UN MINUTO MIO

Jesús Quijano

Catedrático de Derecho Mercantil de la Universidad de Valladolid


Futuro complicado

28/09/2020

Hay una lógica inquietud en los ambientes empresariales y laborales sobre la duración que vayan a tener esos instrumentos, por desgracia tan conocidos, que permiten paliar las situaciones críticas por las que están atravesando tantas empresas, y sobre las condiciones en que, en su caso, podrán mantenerse. Es el caso de los ERTES, o de otras medidas (aplazamientos, moratorias, ayudas, etc.) que, con mayor o menor eficacia, se han puesto en marcha a medida que se ha ido comprobando que los efectos de la pandemia sobre la actividad económica eran serios.
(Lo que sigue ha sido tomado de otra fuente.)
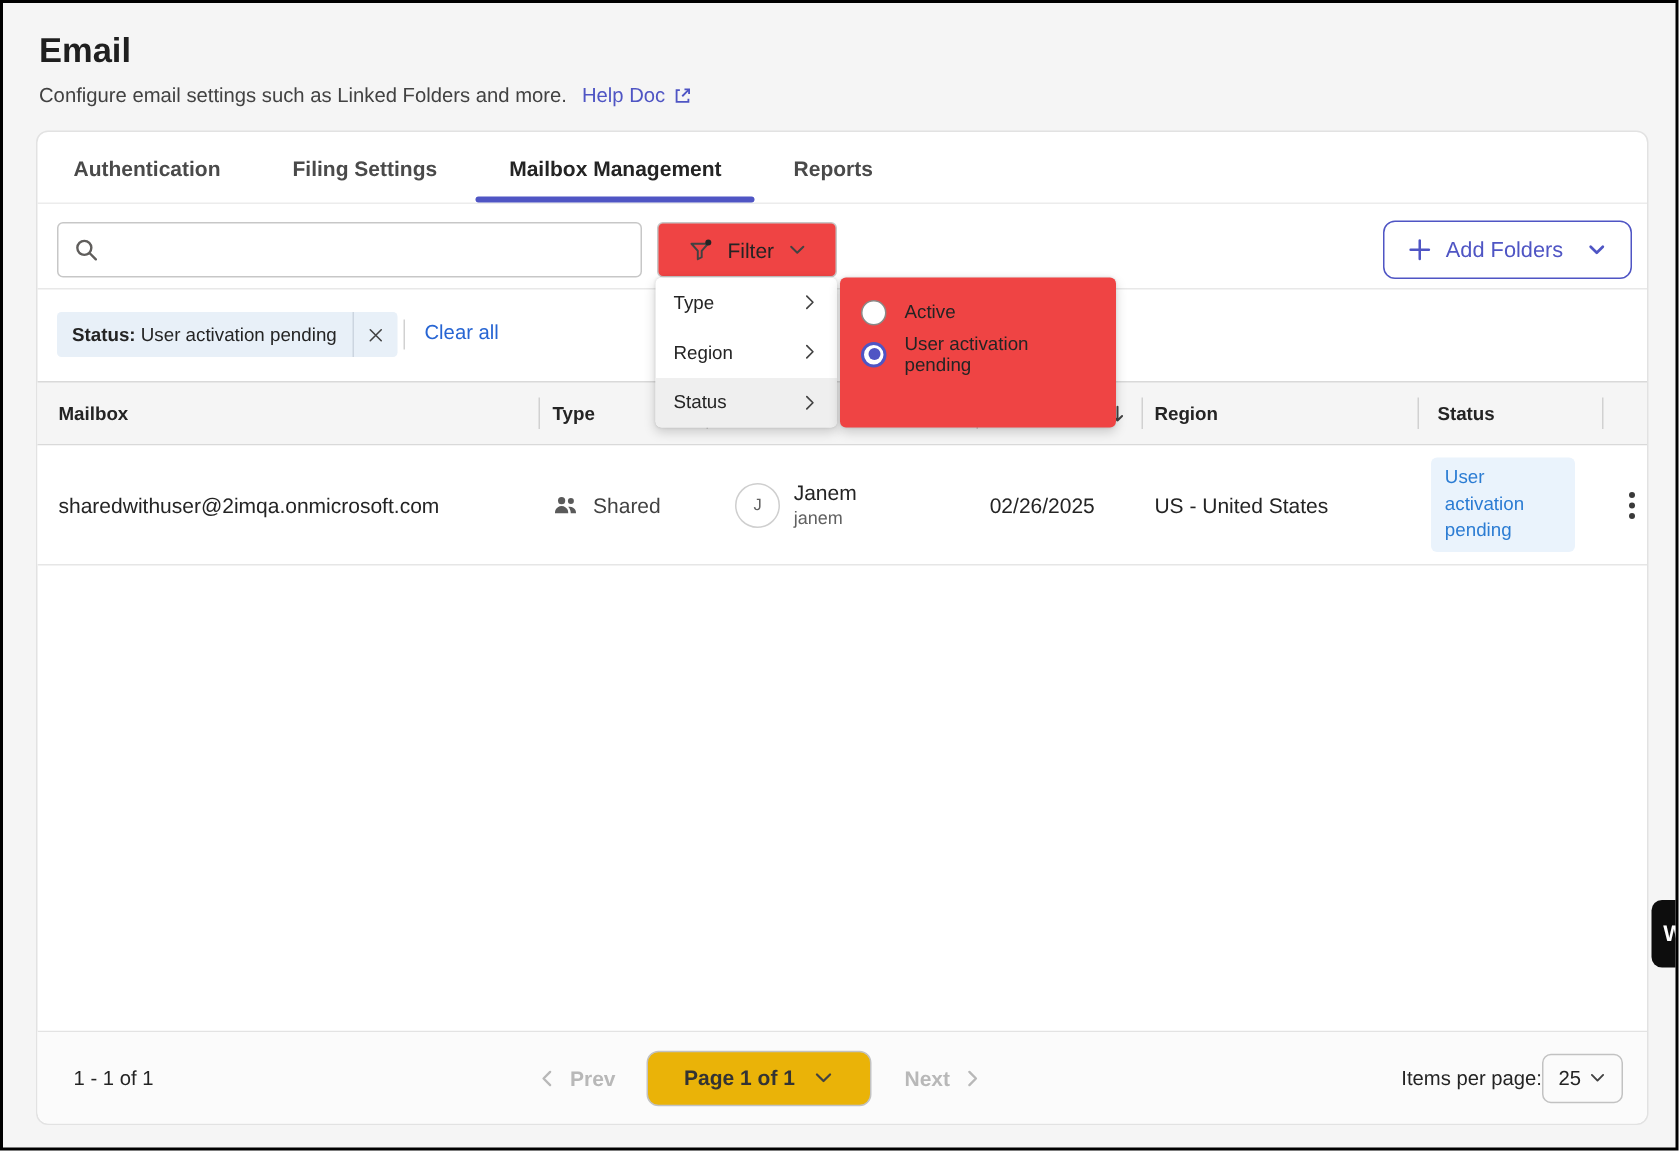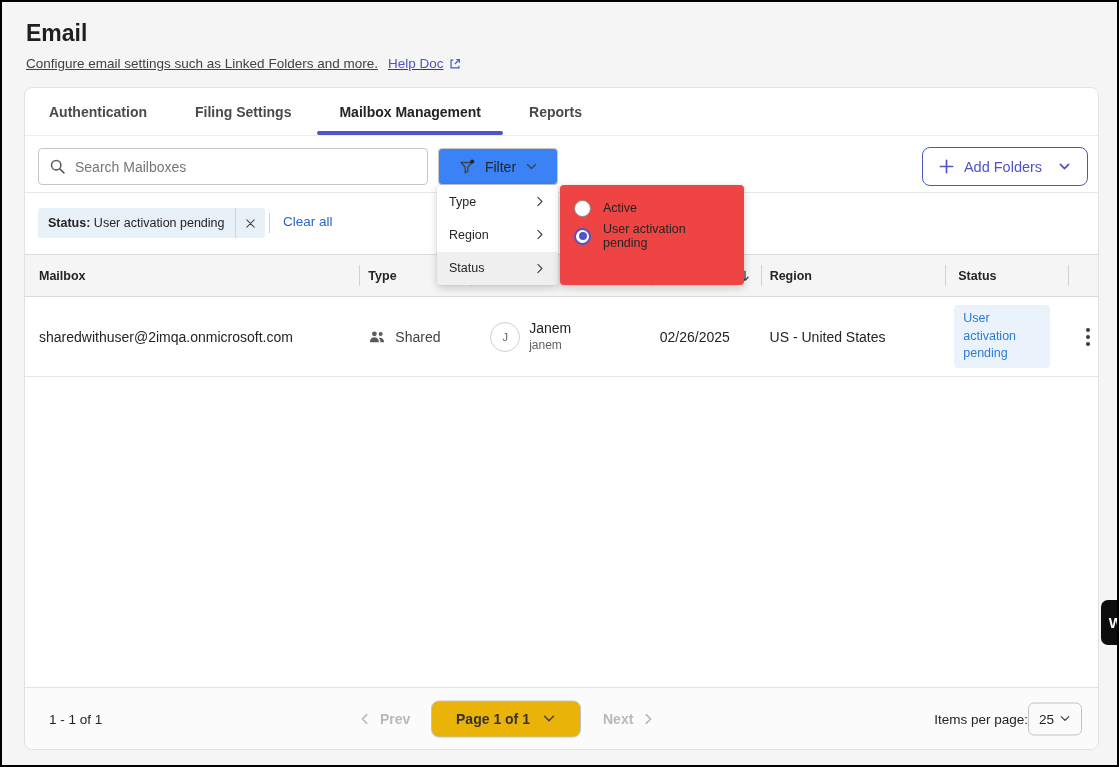--- a/index.html
+++ b/index.html
@@ -25,7 +25,7 @@
   }
   
   .page-title{position:absolute;left:24px;top:18px;font-size:23px;font-weight:bold;color:#1f1f1f;}
-  .page-sub{position:absolute;left:24px;top:54px;font-size:13.5px;color:#424242;display:flex;align-items:flex-start;gap:10px;text-decoration:underline;}
+  .page-sub{position:absolute;left:24px;top:54px;font-size:13.5px;color:#424242;display:flex;align-items:flex-start;gap:10px;}
   .help-link{color:var(--accent);cursor:pointer;display:inline-flex;align-items:center;gap:5px;font-size:13.5px;}
   
   .card{position:absolute;left:22px;top:85px;width:1075px;height:663px;background:#fff;border:1px solid #e2e2e2;border-radius:8px;}

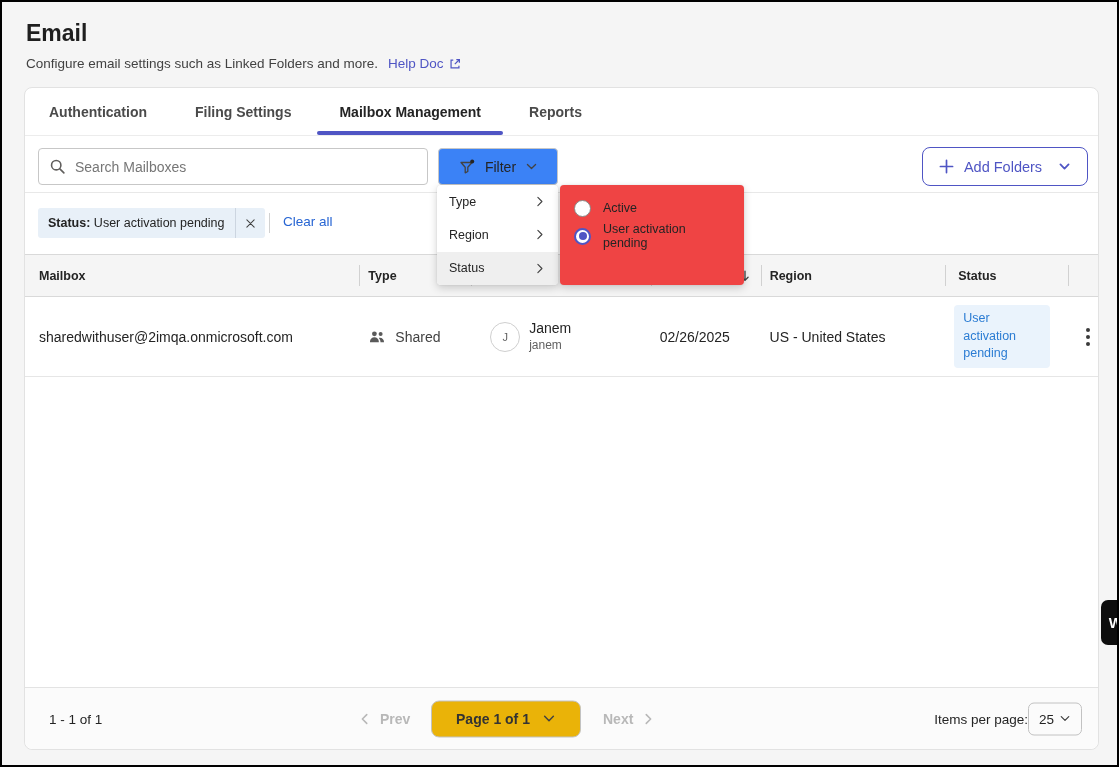--- a/index.html
+++ b/index.html
@@ -124,7 +124,6 @@
       <circle cx="6.8" cy="6.8" r="4.4"></circle>
         <path d="M10.2 10.2 14 14"></path>
     </svg>
-    <input type="text" placeholder="Search Mailboxes" style="">
   </div>
 
   <div class="filter-btn">

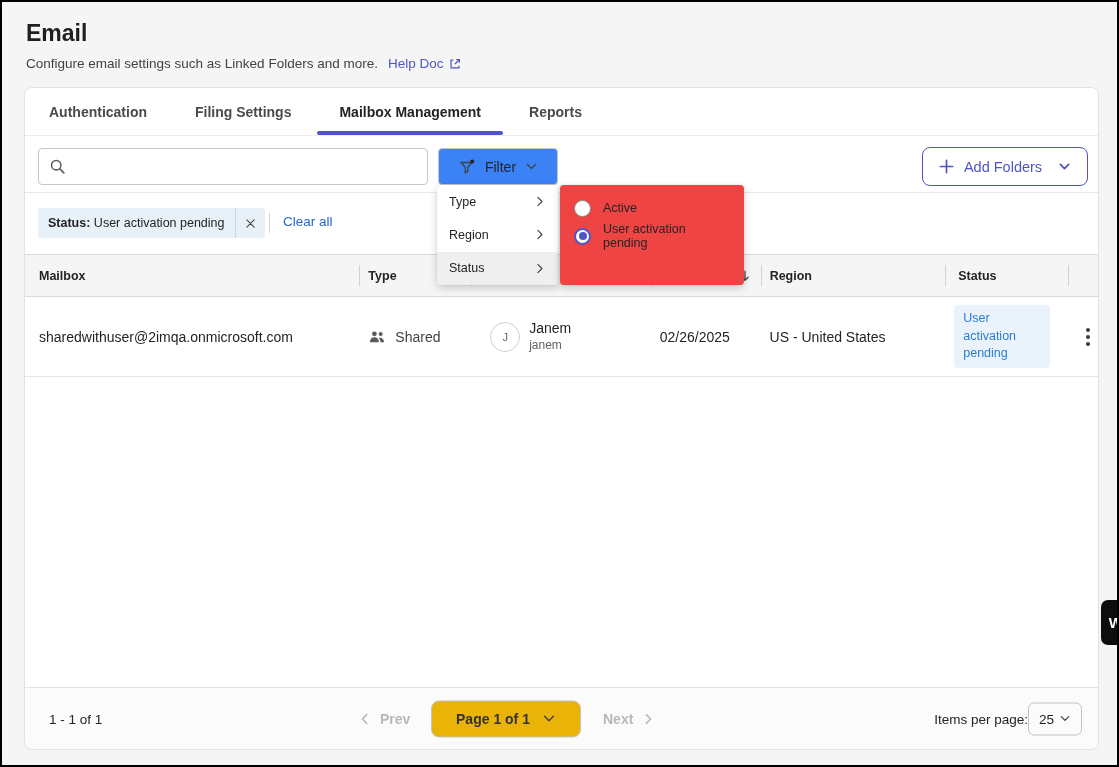--- a/index.html
+++ b/index.html
@@ -38,7 +38,7 @@
   .searchbox{position:absolute;left:13px;top:60px;width:390px;height:37px;border:1px solid #c7c7c7;border-radius:4px;background:#fff;display:flex;align-items:center;padding:0 10px;gap:9px;}
   .searchbox input{border:none;outline:none;flex:1;font-size:14px;color:#242424;font-family:inherit;background:transparent;}
   .searchbox input::placeholder{color:#767676;}
-  .filter-btn{position:absolute;left:413px;top:60px;width:120px;height:37px;border:1px solid #c7c7c7;border-radius:4px;background:#3b82f6;display:flex;align-items:center;justify-content:center;gap:9px;font-size:14px;color:#242424;cursor:pointer;}
+  .filter-btn{position:absolute;left:413px;top:60px;width:120px;height:37px;border:1px solid #c7c7c7;border-radius:4px;background:#ef4444;display:flex;align-items:center;justify-content:center;gap:9px;font-size:14px;color:#242424;cursor:pointer;}
   .add-btn{position:absolute;left:897px;top:59px;width:166px;height:39px;border:1.5px solid var(--accent);border-radius:8px;background:#fff;display:flex;align-items:center;justify-content:center;gap:10px;font-size:14.5px;color:var(--accent);cursor:pointer;}
   .toolbar-divider{position:absolute;left:0;right:0;top:104px;height:1px;background:#e8e8e8;}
Al principio existía aún la confianza en que se tratara de un problema transitorio de falta de liquidez, relacionada con la drástica paralización del flujo comercial, la caída del consumo, y la consiguiente reducción de pedidos y de ingresos. Con desigual intensidad y a distinto ritmo, casi todos los sectores económicos se han visto afectados, porque una gran parte de los negocios funciona en cadena y las dificultades de unos terminan por trascender a otros. De modo que el riesgo evidente, a la vista de la evolución sanitaria, es que la paralización retorne, y que una prolongada falta de liquidez vaya derivando en situaciones de auténtica insolvencia, con las consecuencias que eso puede tener.

De momento, el síntoma más revelador de ese proceso, que suele ser la proliferación de los concursos de acreedores, lo que antiguamente se llamaba suspensión de pagos, o quiebra, está un tanto disimulado. Ocurre lo siguiente: la legislación española obliga a los deudores que han entrado en insolvencia a solicitar su declaración judicial en concurso, para lo que disponen de dos meses, salvo que hayan podido entablar negociaciones con sus acreedores para alcanzar un acuerdo que pueda evitar el concurso, lo que alarga el plazo. Pero una norma de urgencia, ahora ya convertida en ley, suspendió esa obligación, primero durante el estado de alarma, y actualmente hasta final de este año. La preocupación por lo que vaya a pasar a partir del próximo uno de enero está ahí y es grave. El tiempo vuela y la experiencia nos dice que esa vía del concurso de acreedores conduce con frecuencia a la liquidación de quien entra en ella. Por lo que urge que todas las partes, deudores, acreedores, trabajadores, financiadores, etc., activen salidas negociadas por anticipado antes de que la cosa se complique más. Siempre será mejor un acuerdo razonable, aunque sea con renuncias, que lo contrario.